# Lost my Alex



## ThreeHavens (Oct 20, 2011)

I couldn't post yesterday, it was just too raw. Alex had been doing so well, he had learned to take his bottle and was starting to transition outside with the others. Then Sunday he started refusing his bottle again. I thought he was just being stubborn (such a strong-willed little guy), and I didn't connect the dots between that and what I thought was "chewing his cud" which was actually him grinding his teeth.

He was pooping and peeing fine, and acting great, but on Monday things suddenly went downhill fast. He starting coughing up clear fluid and wasn't playful like he usually was. I gave him CD antitoxin, Antacid, and Probios. When he continued to decline, I called the vet.

Upon inspecting him the vet felt a hard mass on the underside of Alex's tummy. He said he didn't know what it was, but it's possible the cream in the goat milk we were feeding him condensed and turned into undigestable cheese that he was actually pooping and peeing around. He still isn't sure, I will update as soon as he knows.

He gave him pain medicine and fluids, and we tried to massage him and walk him to break it up all night. Through the night he was okay, but by Tuesday morning he didn't have the strength to stand and was whimpering. At this point we and the vet did not feel he would survive surgery, and he was put down surrounded by the people who loved him.

I will post as soon as we are sure what was blocking his tummy so that others may be spared from this.


----------



## StaceyRosado (Oct 5, 2007)

oh my Danielle Im SO SORRY :mecry: this is so heart breaking to hear :tears:


----------



## goatiegirl (Jan 7, 2013)

So sorry.


----------



## clearwtrbeach (May 10, 2012)

:hug::hug:I'm sorry, hoping the best prayers for you.


----------



## sweetgoats (Oct 18, 2007)

I am so so sorry for your loss. He is in Greener pastures and painfree. 

You did everything you could.


----------



## ksalvagno (Oct 6, 2009)

Oh man, I am so sorry. :hug:


----------



## Delilah (Jan 6, 2013)

:hug: I'm so sorry!


----------



## ThreeHavens (Oct 20, 2011)

Thank you for the support, everyone, it means a lot.


----------



## NyGoatMom (Jan 26, 2013)

So sorry to hear


----------



## happybleats (Sep 12, 2010)

im sorry...how heart breaking ...


----------



## nursehelg (Jul 5, 2012)

Im sorry for your loss.


----------



## amberjack07 (Feb 10, 2013)

Aw I'm so sorry


----------



## WalnutGroveFarm (Sep 27, 2008)

I am so sorry for your loss of the little one.


----------



## Crystal (Jan 20, 2013)

I am so sorry about Alex.

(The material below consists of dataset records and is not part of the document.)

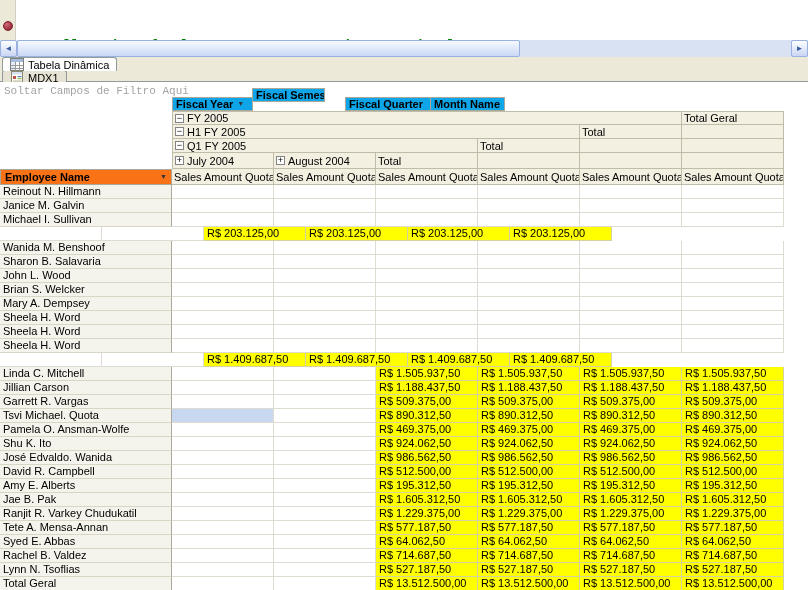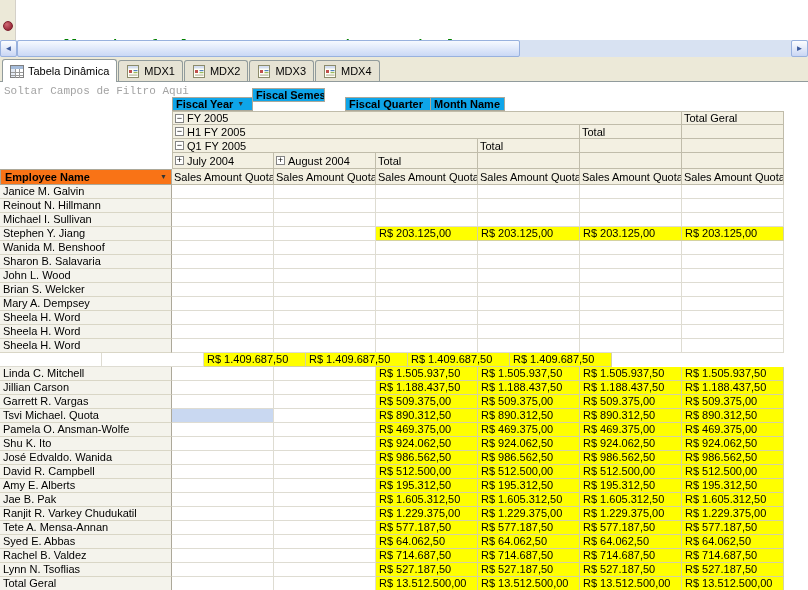"Tabela Dinâmica" .tabstrip { align-items: flex-end -> flex-start; flex-direction: none -> column }
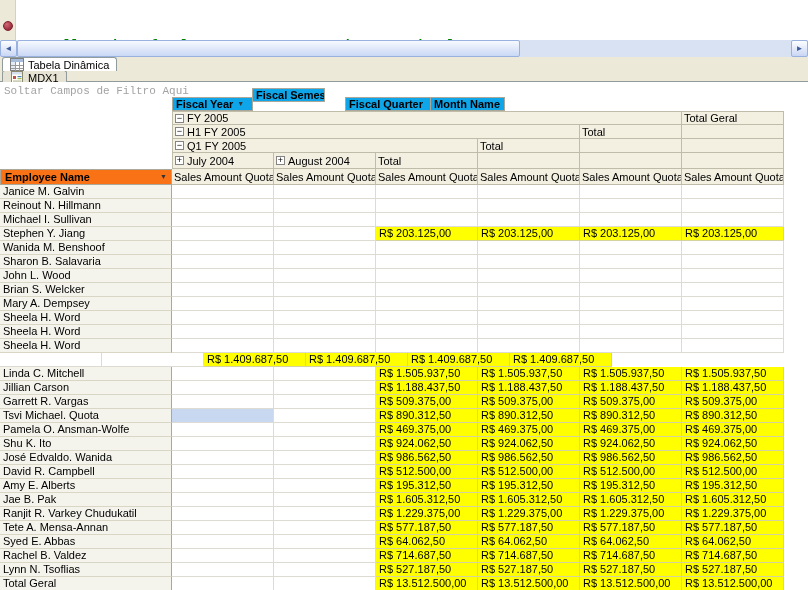"Janice M. Galvin" div.prow { order: before "Reinout N. Hillmann" -> after "Reinout N. Hillmann" }
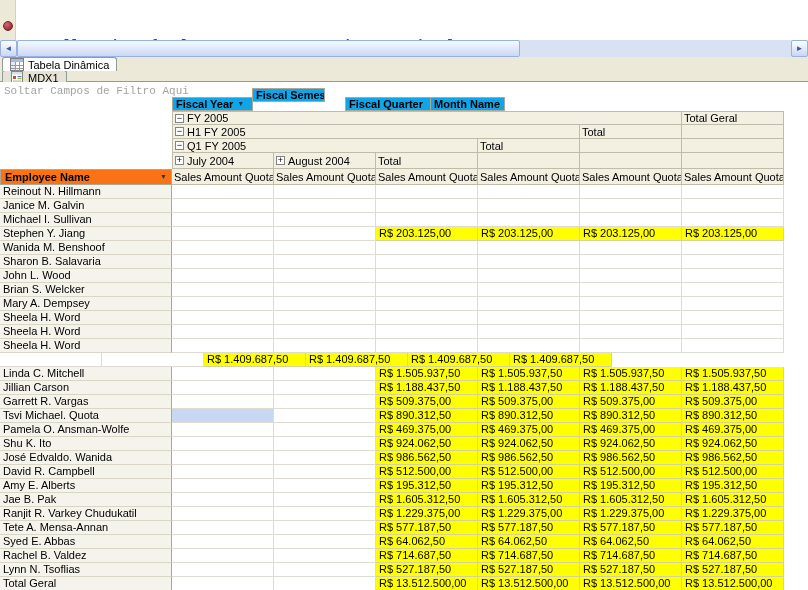"Stephen Y. Jiang" div.rlabel { html: <div>Stephen Y. Jiang</div> -> none }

I sounds like you did everything you could for him.


----------



## milkmaid (Sep 15, 2010)

Oh no, I am so sorry! :tears: :hug:


----------



## toth boer goats (Jul 20, 2008)

I am very sorry


----------



## .:Linz:. (Aug 25, 2011)

:hug: I'm so sorry, dear.


----------



## Macyllehub (Jan 6, 2013)

I'm so sorry for your loss  Thank you for sharing so we can learn. Sending peaceful prayers.


----------



## NigerianGirl (Jan 30, 2011)

Oh man that is horrible sooo sorry for your loss!


----------



## J.O.Y. Farm (Jan 10, 2012)

Oh man.. I'm so sorry for your loss! :hug: you did all you could and you loved him and he had a great life with you! I am so so sorry  :mecry: :hug:

Sent from my iPod touch using GoatSpot


----------



## StarMFarm (Jan 17, 2013)

That is terrible, I'm so sorry for your loss :grouphug:


----------



## Grainneismygoat (Sep 14, 2012)

I'm so so Sorry! I think i even showed him to my Mom and she commented how he'd be perfect for stud service, so i wanna say sorry about that she didn't know. I'm so sorry for your loss.


----------



## Scottyhorse (Feb 11, 2013)

:mecry: :hug:

You did the best you could.


----------



## ThreeHavens (Oct 20, 2011)

Thank you, Grannieismygoat, he really was gorgeous 

I still miss him but I do know we did everything we could ... we heard back from the vet and while we are still not 100% sure of the cause, it is pretty clear there wasn't a whole lot we could have done differently to prevent it. That has helped me.


----------



## pixie (Dec 30, 2012)

It is so hard to do everything you can and still not be able to do whatever that missing ingredient, or find the elusive cure. Sorry for your loss. My heart goes out to you.


----------



## Used2bmimi (Oct 3, 2012)

Danielle, I am so sorry to hear about your little guy. I hope you can get an answer about the lump, just for your own peace of mind. So sorry for your loss.


----------



## ThreeHavens (Oct 20, 2011)

We did get an answer (sorry for not posting about the answer sooner, it’s still hard). It was a cheese-ball in his rumen. Since we were feeding him with his head up, the vet believes either Alex had a faulty flap (so milk was still sneaking into his rumen), or he wasn’t mobile enough. I am leaning towards the mobility. We ran him every day and brought him outside to socialize with the others, but he just didn’t want to hop around that much, no matter what we tried.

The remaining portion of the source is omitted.